Let's process one sample

In [79]:
en_sentence = split_datasets["train"][1]["translation"]["en"]
fr_sentence = split_datasets["train"][1]["translation"]["fr"]

inputs = tokenizer(en_sentence, text_target=fr_sentence)
inputs

{'input_ids': [28944, 19335, 21300, 12, 267, 23104, 0], 'attention_mask': [1, 1, 1, 1, 1, 1, 1], 'labels': [24226, 8918, 28155, 16572, 51, 17, 8, 5759, 226, 13536, 0]}

In [80]:
wrong_targets = tokenizer(fr_sentence)
print(tokenizer.convert_ids_to_tokens(wrong_targets["input_ids"]))
print(tokenizer.convert_ids_to_tokens(inputs["labels"]))

['▁Supp', 'r', '▁É', 'dition', '▁Met', 't', 're', '▁à', '▁la', '▁cor', 'b', 'eille', '</s>']
['▁Sup', 'pr', '▁Édition', '▁Mettr', 'e', '▁à', '▁la', '▁cor', 'b', 'eille', '</s>']

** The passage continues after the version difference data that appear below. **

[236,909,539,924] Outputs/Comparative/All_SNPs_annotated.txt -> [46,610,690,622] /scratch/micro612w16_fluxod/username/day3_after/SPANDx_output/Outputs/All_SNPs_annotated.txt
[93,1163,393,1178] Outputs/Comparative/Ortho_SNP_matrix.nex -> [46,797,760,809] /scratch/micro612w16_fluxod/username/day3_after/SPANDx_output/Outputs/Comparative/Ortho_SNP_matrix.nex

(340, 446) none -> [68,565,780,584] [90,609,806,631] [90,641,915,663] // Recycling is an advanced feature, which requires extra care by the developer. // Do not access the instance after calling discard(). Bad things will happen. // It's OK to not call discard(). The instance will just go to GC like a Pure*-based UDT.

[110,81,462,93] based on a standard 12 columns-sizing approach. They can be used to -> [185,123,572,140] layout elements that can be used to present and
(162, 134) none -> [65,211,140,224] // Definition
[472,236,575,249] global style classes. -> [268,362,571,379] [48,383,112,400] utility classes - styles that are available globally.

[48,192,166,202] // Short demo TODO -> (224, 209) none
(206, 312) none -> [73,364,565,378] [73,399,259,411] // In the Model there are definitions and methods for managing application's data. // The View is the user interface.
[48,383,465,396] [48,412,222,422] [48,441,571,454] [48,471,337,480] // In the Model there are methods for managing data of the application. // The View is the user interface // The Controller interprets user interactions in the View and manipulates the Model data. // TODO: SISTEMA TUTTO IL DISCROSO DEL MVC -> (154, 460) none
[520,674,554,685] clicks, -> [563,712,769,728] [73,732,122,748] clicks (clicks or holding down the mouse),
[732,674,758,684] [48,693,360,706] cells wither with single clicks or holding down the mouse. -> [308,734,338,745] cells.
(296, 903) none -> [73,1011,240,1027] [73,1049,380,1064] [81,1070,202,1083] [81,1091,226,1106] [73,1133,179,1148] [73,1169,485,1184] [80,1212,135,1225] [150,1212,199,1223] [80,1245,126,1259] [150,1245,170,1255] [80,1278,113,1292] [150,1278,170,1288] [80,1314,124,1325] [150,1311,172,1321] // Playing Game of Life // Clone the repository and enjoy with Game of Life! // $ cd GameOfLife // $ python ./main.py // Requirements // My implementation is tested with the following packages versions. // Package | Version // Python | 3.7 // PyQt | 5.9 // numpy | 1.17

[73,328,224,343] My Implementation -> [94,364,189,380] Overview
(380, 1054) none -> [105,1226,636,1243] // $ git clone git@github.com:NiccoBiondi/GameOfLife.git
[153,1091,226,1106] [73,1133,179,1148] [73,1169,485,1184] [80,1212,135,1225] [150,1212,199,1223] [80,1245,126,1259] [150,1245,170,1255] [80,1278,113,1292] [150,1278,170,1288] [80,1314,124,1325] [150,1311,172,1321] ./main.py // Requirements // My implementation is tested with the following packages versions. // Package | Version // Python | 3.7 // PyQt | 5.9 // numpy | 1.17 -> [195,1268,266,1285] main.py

Note : Why first one i.e. ['▁Par', '▁dé', 'f', 'aut', ',', '▁dé', 've', 'lop', 'per', '▁les', '▁fil', 's', '▁de', '▁discussion', '</s>'] is wrong? -> Because the tokenizer is trained on english dataset and not on french dataset, so it will tokenize french words considering them as english words

Using the English tokenizer to preprocess a French sentence results in a lot more tokens, since the tokenizer doesn’t know any French words (except those that also appear in the English language, like “discussion”).

In [81]:
max_length = 128


def preprocess_function(examples):
    inputs = [ex["en"] for ex in examples["translation"]]
    targets = [ex["fr"] for ex in examples["translation"]]
    model_inputs = tokenizer(
        inputs, text_target=targets, max_length=max_length, truncation=True
    )
    return model_inputs

tokenized_datasets = split_datasets.map(
    preprocess_function,
    batched=True,
    remove_columns=split_datasets["train"].column_names,
)

Map:   0%|          | 0/88272 [00:00<?, ? examples/s]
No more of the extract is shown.